Use the aggregate method to calculate the age for each of the applicants in ds_app. Store the results in result.

In [None]:
result = ds_app.aggregate(
    [
        {
            '$project': {
                'years': {
                          '$dateDiff': {
                              'startDate': '$birthday',
                              'endDate': '$$NOW',
                              'unit': 'year'
                          }
                }
            }
            
        }
    ]
)


Read your result from the previous task into a DataFrame, and create a Series called ages.

In [None]:
ages = pd.DataFrame(result)['years']

print("ages type:", type(ages))
print("ages shape:", ages.shape)
ages.head()

plot a histogram to show the distribution of ages.

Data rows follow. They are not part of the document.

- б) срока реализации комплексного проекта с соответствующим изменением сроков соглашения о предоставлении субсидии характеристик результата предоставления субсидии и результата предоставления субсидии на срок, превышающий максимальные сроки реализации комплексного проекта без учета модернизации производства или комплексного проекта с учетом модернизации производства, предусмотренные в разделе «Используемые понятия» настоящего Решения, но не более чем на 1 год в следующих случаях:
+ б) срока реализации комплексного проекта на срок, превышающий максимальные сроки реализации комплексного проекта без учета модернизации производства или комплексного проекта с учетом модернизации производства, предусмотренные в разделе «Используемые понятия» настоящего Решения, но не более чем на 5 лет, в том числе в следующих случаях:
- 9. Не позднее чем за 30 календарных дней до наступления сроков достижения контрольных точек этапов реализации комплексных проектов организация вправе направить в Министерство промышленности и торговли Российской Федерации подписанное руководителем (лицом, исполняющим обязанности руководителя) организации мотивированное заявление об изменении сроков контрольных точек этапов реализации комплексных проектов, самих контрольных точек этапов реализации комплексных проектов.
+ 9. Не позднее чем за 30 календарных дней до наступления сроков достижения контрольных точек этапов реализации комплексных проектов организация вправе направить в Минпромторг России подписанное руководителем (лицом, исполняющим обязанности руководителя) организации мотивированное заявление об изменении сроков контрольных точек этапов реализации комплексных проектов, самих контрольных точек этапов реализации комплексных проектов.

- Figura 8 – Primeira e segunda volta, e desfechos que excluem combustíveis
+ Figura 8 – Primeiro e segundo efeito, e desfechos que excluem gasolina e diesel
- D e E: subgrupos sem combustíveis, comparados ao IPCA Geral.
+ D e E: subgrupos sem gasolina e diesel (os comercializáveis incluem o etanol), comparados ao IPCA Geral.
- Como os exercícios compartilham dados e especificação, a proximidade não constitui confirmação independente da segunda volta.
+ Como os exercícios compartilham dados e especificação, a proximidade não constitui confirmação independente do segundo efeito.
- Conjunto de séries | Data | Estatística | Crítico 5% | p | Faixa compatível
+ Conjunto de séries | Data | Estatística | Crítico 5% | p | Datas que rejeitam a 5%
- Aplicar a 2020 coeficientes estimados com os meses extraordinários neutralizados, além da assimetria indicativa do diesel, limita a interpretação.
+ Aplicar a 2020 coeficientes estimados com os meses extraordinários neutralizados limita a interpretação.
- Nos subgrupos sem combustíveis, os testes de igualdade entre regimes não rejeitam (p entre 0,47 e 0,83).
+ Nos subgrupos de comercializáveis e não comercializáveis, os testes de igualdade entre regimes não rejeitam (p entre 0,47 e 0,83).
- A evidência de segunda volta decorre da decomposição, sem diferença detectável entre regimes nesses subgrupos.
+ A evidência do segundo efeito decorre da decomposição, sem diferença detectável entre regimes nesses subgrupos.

Create function build_age_hist that returns a plotly histogram of ages. Be sure to label your x-axis "Age", your y-axis "Frequency [count]", and use the title "Distribution of DS Applicant Ages".

In [None]:
def build_age_hist():
    # Create histogram of `ages`
    fig = px.histogram(x=ages, nbins=20, title='DS Applicants: Distribution of Ages')
    # Set axis labels
    fig.update_layout(xaxis_title='Age', yaxis_title='Frequency [counts]')
    return fig


age_fig = build_age_hist()
print("age_fig type:", type(age_fig))
age_fig.show()

Education
Okay, there's one more attribute left for us to explore: educational attainment. Which degrees do our applicants have? First, let's count the number of applicants in each category...

Use the aggregate method to calculate value counts for highest degree earned in ds_app.

In [None]:
result = ds_app.aggregate(
    [
        {
            '$group': {
                '_id': '$highestDegreeEarned',
                'count': {'$count': {}}
            }
        }
    ]
)


print("result type:", type(result))

Read your result from the previous task into a Series education.

In [None]:
education = pd.DataFrame(result).rename({'_id': 'highest_degree_earned'}, axis='columns').set_index('highest_degree_earned').squeeze()

print("education type:", type(education))
print("education shape:", education.shape)
education.head()

We need to sort these categories more logically. Since we're talking about the highest level of education our applicants have, we need to sort the categories hierarchically rather than alphabetically or numerically. The order should be: "High School or Baccalaureate", "Some College (1-3 years)", "Bachelor's Degree", "Master's Degree", and "Doctorate (e.g. PhD)". Let's do that with a function.

In [None]:
def ed_sort(counts):
    """Sort array `counts` from highest to lowest degree earned."""
    degrees = [
        "High School or Baccalaureate",
        "Some College (1-3 years)",
        "Bachelor's degree",
        "Master's degree",
        "Doctorate (e.g. PhD)",
    ]
    mapping = {k: v for v, k in enumerate(degrees)}
    sort_order = [mapping[c] for c in counts]
    return sort_order


education.sort_index(key=ed_sort, inplace=True)
education

Create a function build_ed_bar that returns a plotly horizontal bar chart of education. Be sure to label your x-axis "Frequency [count]", y-axis "Highest Degree Earned", and use the title "DS Applicant Education Levels".

In [None]:
def build_ed_bar():
    # Create bar chart
    fig = px.bar(
        x=education,
        y=education.index,
        orientation='h',
        title='DS Applicants Education Levels'
    )
    # Add axis labels
    fig.update_layout(xaxis_title='Frequency [counts]', yaxis_title='Highest Degree Earned')

    return fig


ed_fig = build_ed_bar()
print("ed_fig type:", type(ed_fig))
ed_fig.show()